Additionally, a scandal broke last summer in which the company added a $0.99 fee to online orders over $10. This was added to customers' bills without the restaurant owner's consent.
However, following backlash, management quickly removed fees from digital ordering channels. Still, there was some reputational damage.
delicious growth
But importantly, the incident has not had a negative impact on the company's customer growth. More than 6,500 net new restaurants were added in the fourth quarter, bringing the total to approximately 106,000 by the end of 2023.
Annual revenue increased 42% year over year to $3.9 billion, and gross profit increased 63% to $834 million. Annual recurring run rate (ARR), including subscriptions, increased by 35% to over $1.2 billion.

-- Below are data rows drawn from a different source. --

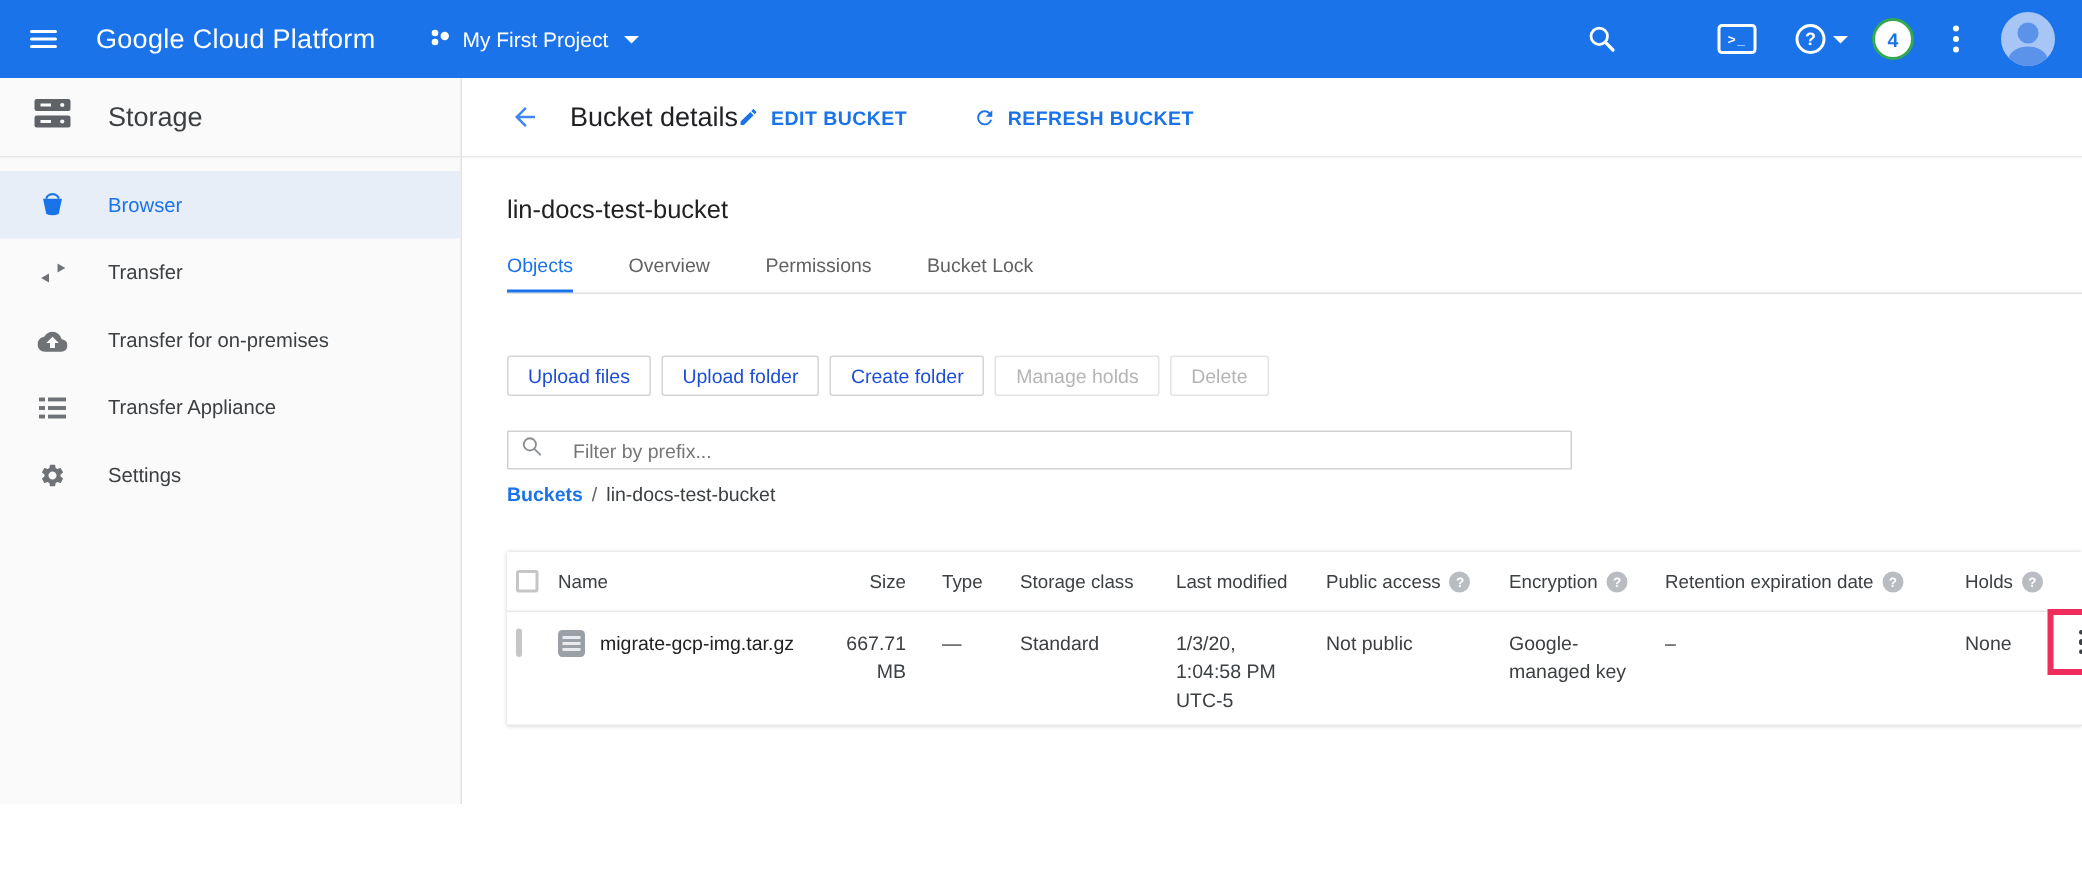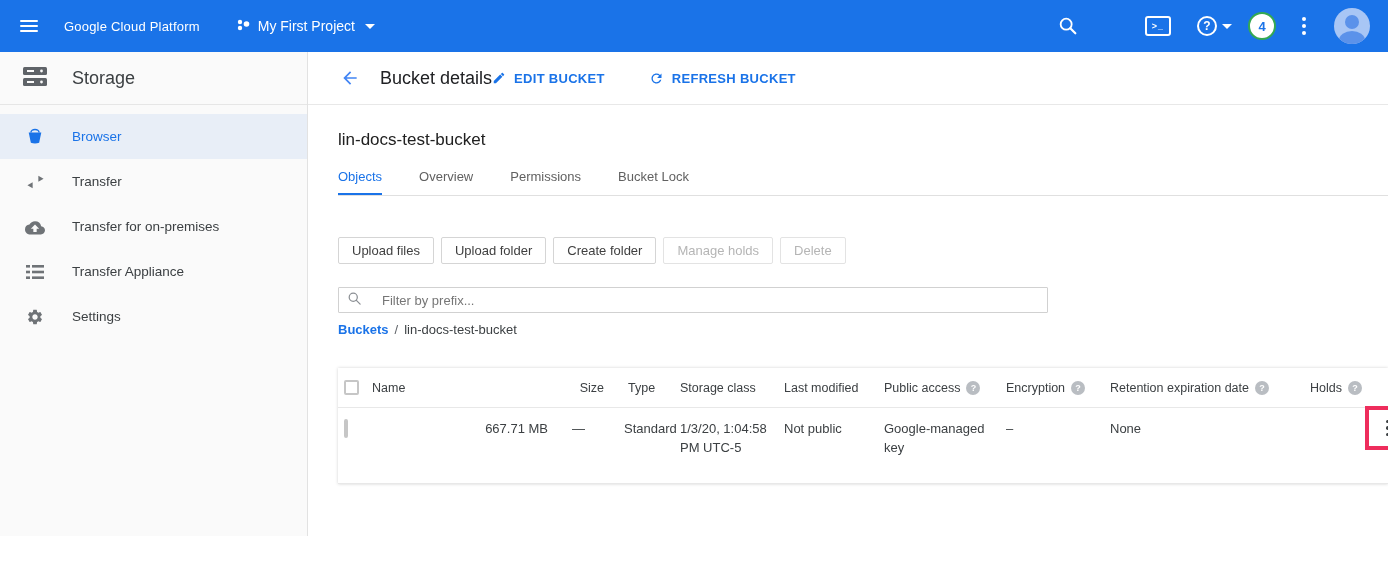"Google Cloud Platform" .brand { font-size: 13px -> 18px }
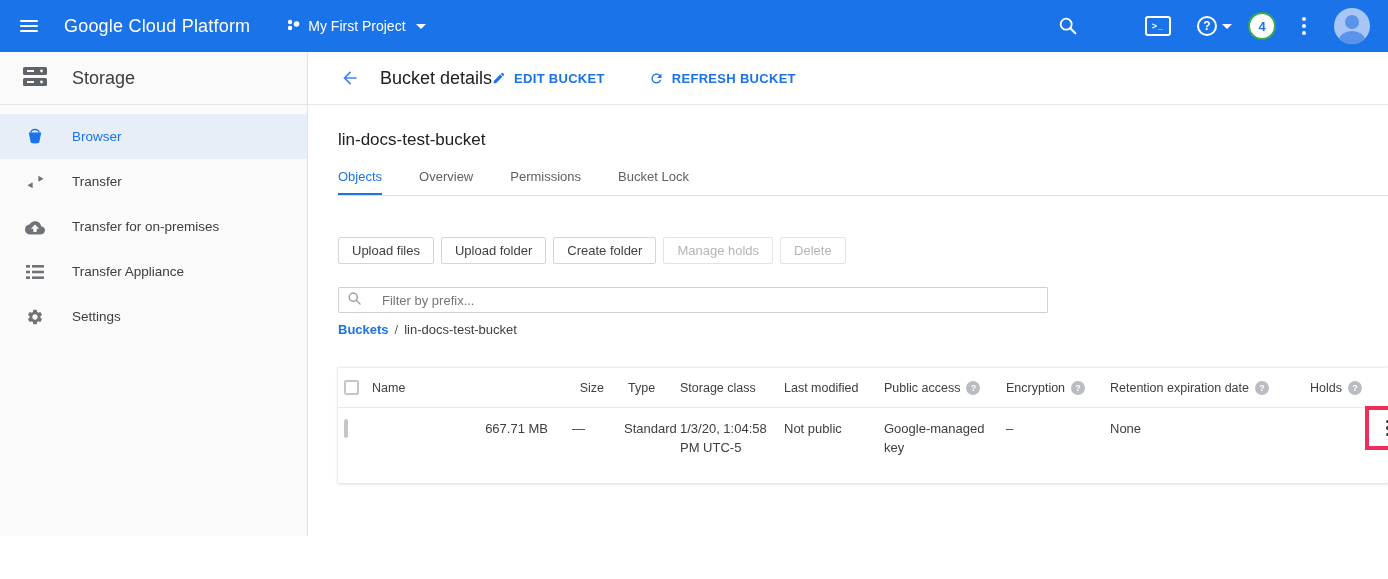"Upload files" .btn { color: #404040 -> #1d4ed8 }
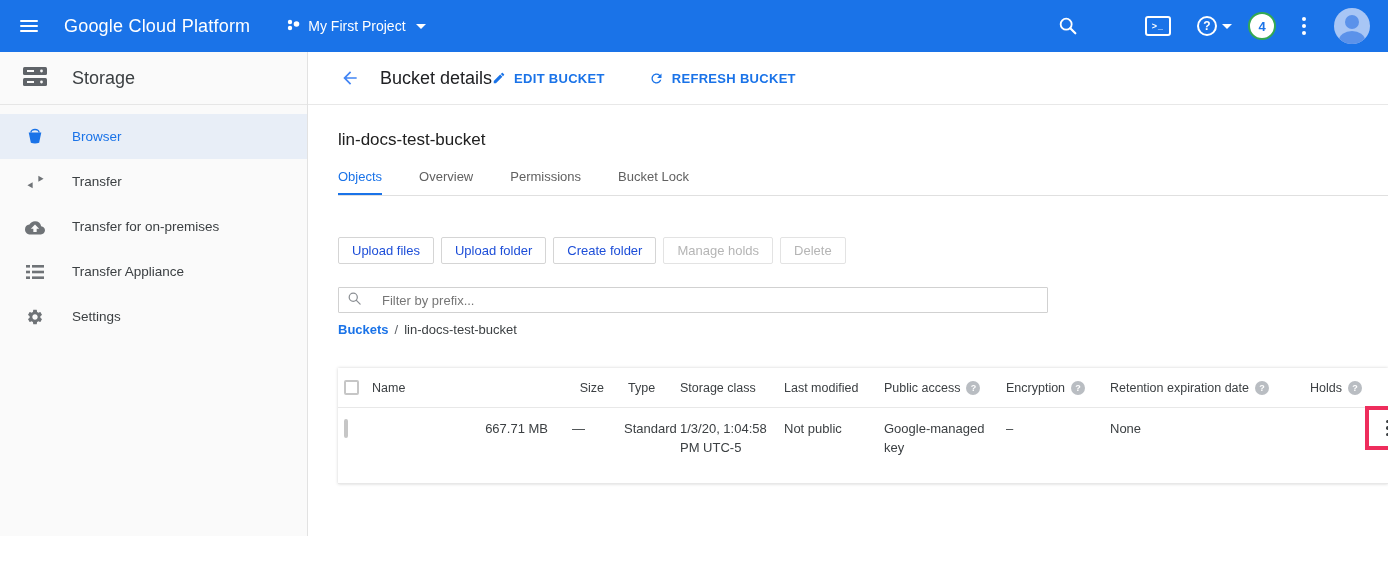"migrate-gcp-img.tar.gz" span.td { html: none -> <span> <span> <i></i> <i></i> <i></i> </span> <span>migrate-gcp-img.tar.gz</span> </span> }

However, Toast remains unprofitable, posting an annual net loss of $246 million. I'm not worried at this stage as the company is still in growth mode and focused on customer acquisition.
Looking ahead, brokers expect revenue to grow in the mid-20s, reaching $5.9 billion by the end of 2025.
As a result, the stock's expected sales multiples for 2024 and 2025 are 2.54x and 2.07x, respectively.
However, analysts expect net income to be $377 million by 2025. If this is accurate, the stock's forward price/earnings ratio (PER) would be approximately 35 times. I think this is attractive given the tremendous growth potential here.
I'm very interested
Toast estimates there are 860,000 restaurant locations in the United States alone. Worldwide, that number stands at around 22 million, which suggests there is plenty of room to grow beyond 106,000.
In fact, the company appears to have just scratched the surface of the long-term market opportunity.
However, the consensus 12-month price target among analysts is currently just $24. Only 13 out of 26 analysts rate it a buy.
So I think Wall Street may be significantly undervaluing this growth stock. So I promoted it to my to-buy list.
The post 1 Tech Growth Stocks That Could Soar (And Wall Street Is Sleeping On Their Growth Stocks!) appeared first on The Motley Fool UK.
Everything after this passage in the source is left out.